## REQUIRED ACTION
Give the number of lines in the records below that include "only", and nothing more.
START PROVIDED ENTRIES
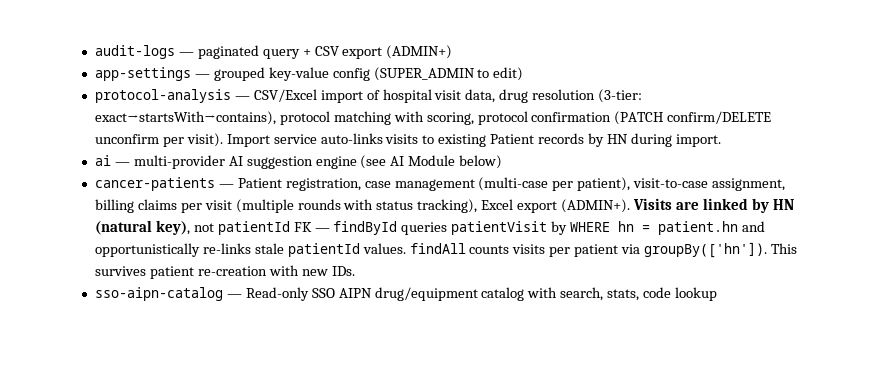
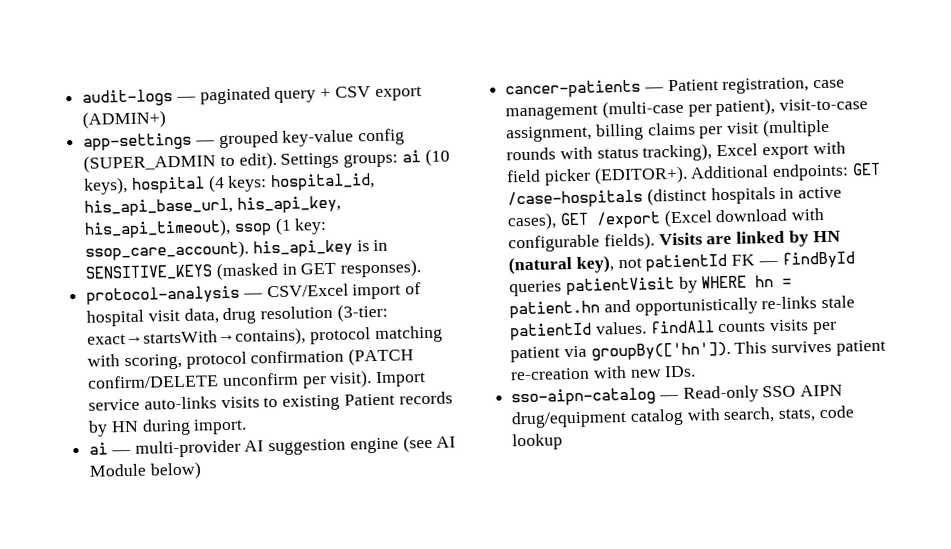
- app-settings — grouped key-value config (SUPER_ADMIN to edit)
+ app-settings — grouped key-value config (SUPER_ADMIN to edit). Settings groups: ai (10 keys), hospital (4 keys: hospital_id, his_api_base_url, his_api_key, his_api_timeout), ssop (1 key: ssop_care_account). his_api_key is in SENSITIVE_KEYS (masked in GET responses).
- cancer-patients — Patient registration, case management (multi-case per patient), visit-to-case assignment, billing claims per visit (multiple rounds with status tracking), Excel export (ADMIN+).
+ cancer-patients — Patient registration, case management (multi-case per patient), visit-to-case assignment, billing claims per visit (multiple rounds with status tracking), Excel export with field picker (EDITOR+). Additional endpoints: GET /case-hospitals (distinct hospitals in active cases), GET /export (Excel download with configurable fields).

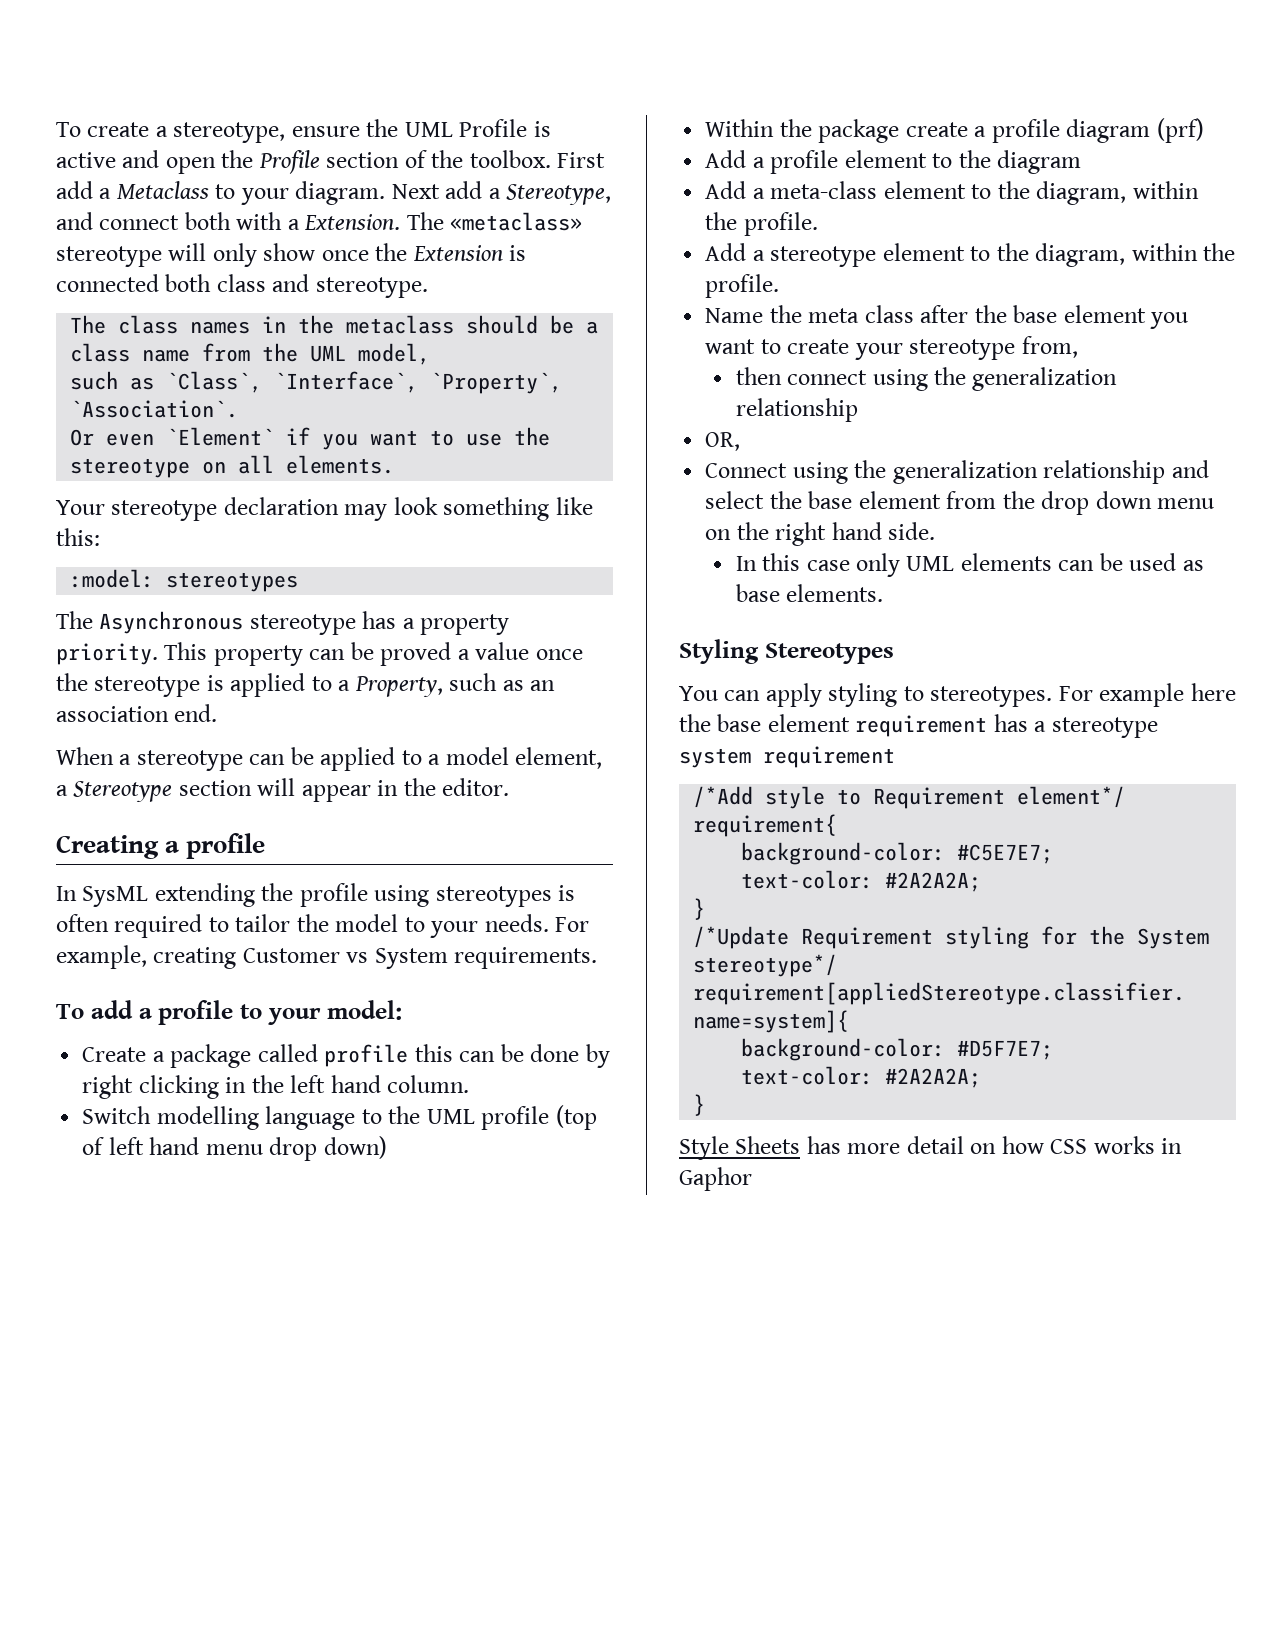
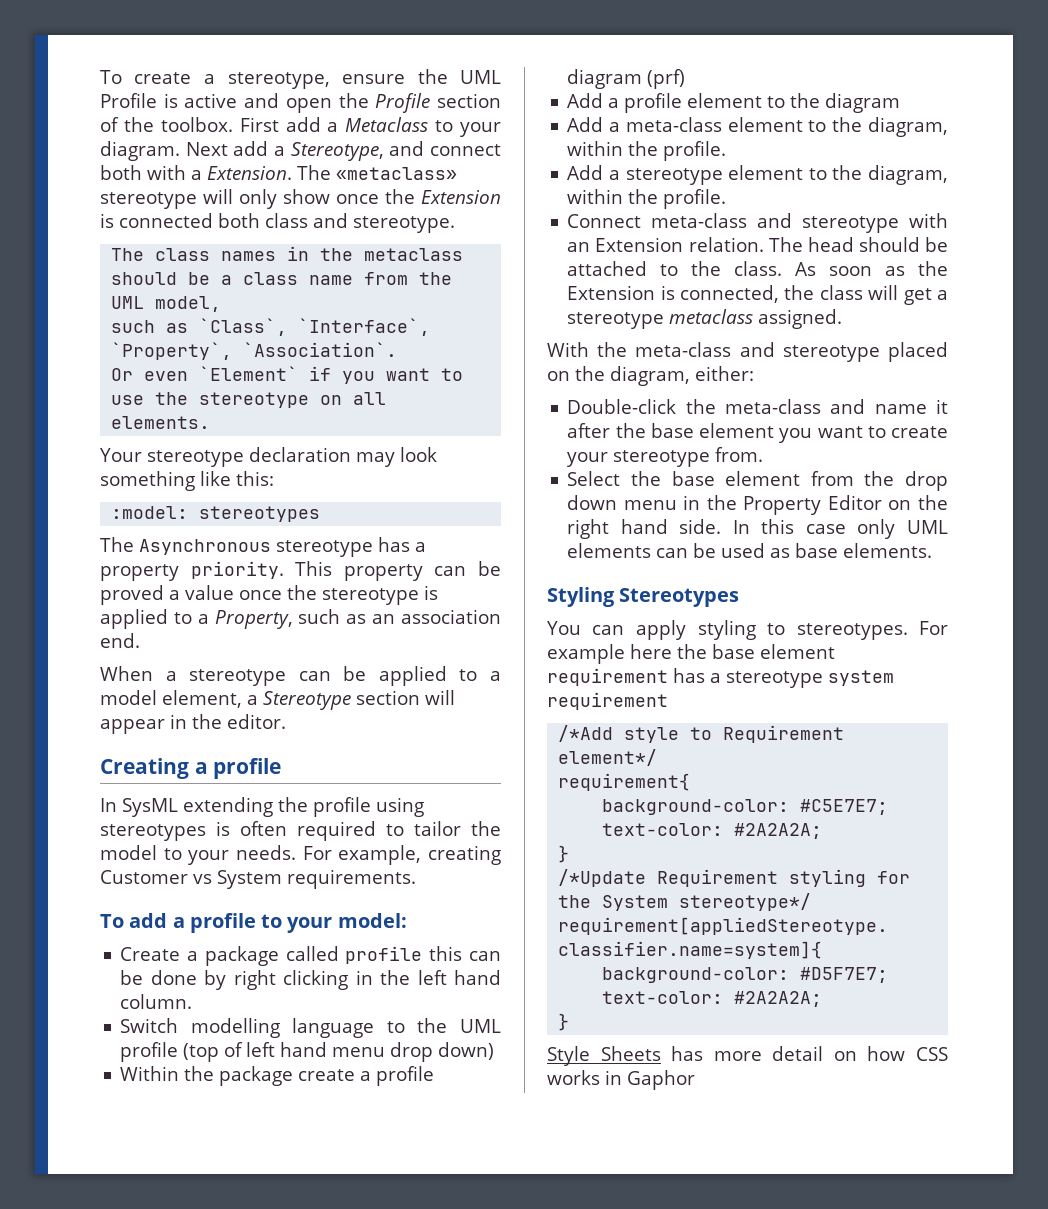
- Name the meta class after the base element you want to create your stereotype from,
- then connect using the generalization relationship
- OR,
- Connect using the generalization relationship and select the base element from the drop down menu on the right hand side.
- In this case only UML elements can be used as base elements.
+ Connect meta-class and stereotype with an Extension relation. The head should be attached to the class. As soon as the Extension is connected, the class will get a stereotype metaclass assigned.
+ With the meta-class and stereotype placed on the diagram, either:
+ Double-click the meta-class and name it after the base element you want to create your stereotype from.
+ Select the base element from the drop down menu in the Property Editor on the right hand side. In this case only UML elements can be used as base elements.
END PROVIDED ENTRIES
## SOLUTION TO THIS PROBLEM
2